→ What is expected: Your answer should be every line of the records that contains the word "cell", copied as it stands.

-------- Data shown --------

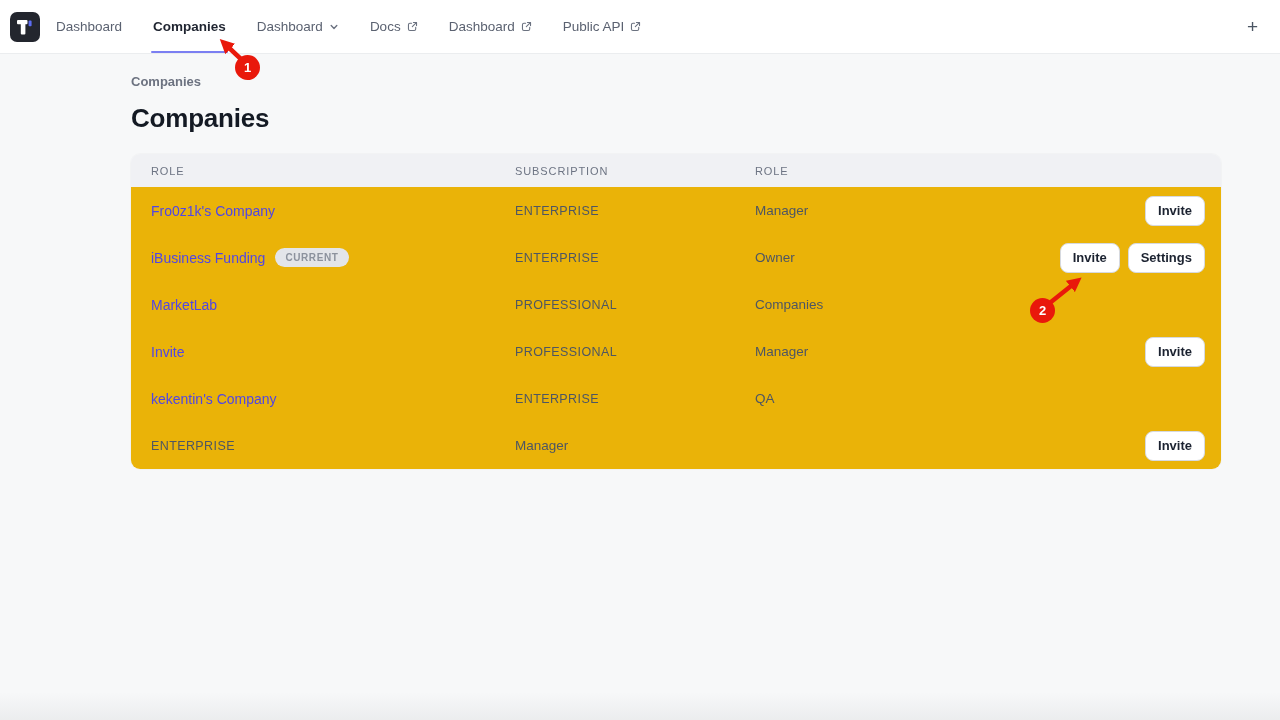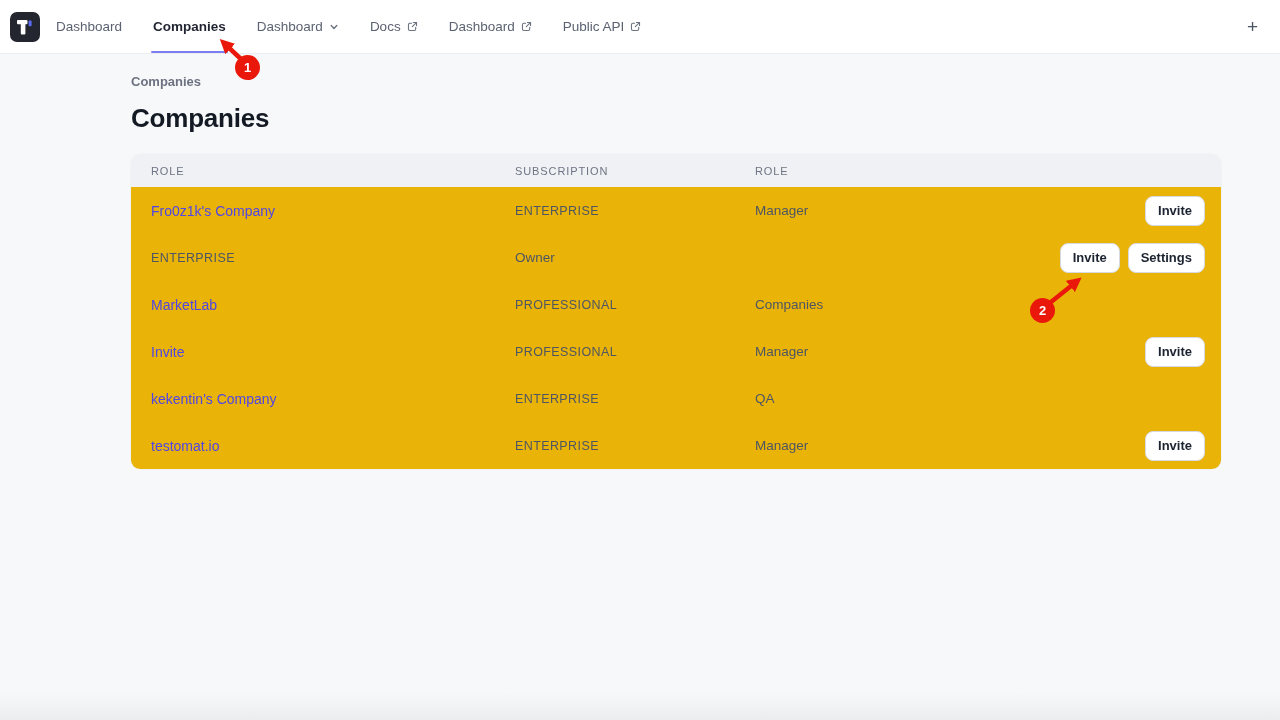--- a/index.html
+++ b/index.html
@@ -163,20 +163,24 @@
           <a class="link">Fro0z1k's Company</a>
         </div>
         <div class="td sub">ENTERPRISE</div>
         <div class="td role">Manager</div>
         <div class="td actions">
           <button class="btn">Invite</button>
         </div>
       </div>
 
       <div class="tr">
+        <div class="td name-cell">
+          <a class="link">iBusiness Funding</a>
+          <span class="badge">CURRENT</span>
+        </div>
         <div class="td sub">ENTERPRISE</div>
         <div class="td role">Owner</div>
         <div class="td actions">
           <button class="btn">Invite</button>
           <button class="btn">Settings</button>
         </div>
       </div>
 
       <div class="tr">
         <div class="td name-cell">
@@ -201,23 +205,20 @@
       <div class="tr">
         <div class="td name-cell">
           <a class="link">kekentin's Company</a>
         </div>
         <div class="td sub">ENTERPRISE</div>
         <div class="td role">QA</div>
         <div class="td actions"></div>
       </div>
 
       <div class="tr">
-        <div class="td name-cell">
-          <a class="link">testomat.io</a>
-        </div>
         <div class="td sub">ENTERPRISE</div>
         <div class="td role">Manager</div>
         <div class="td actions">
           <button class="btn">Invite</button>
         </div>
       </div>
 
     </div>
   </div>
 </main>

--------

→ Output of the task:
+        <div class="td name-cell">
         <div class="td name-cell">
         <div class="td name-cell">
-        <div class="td name-cell">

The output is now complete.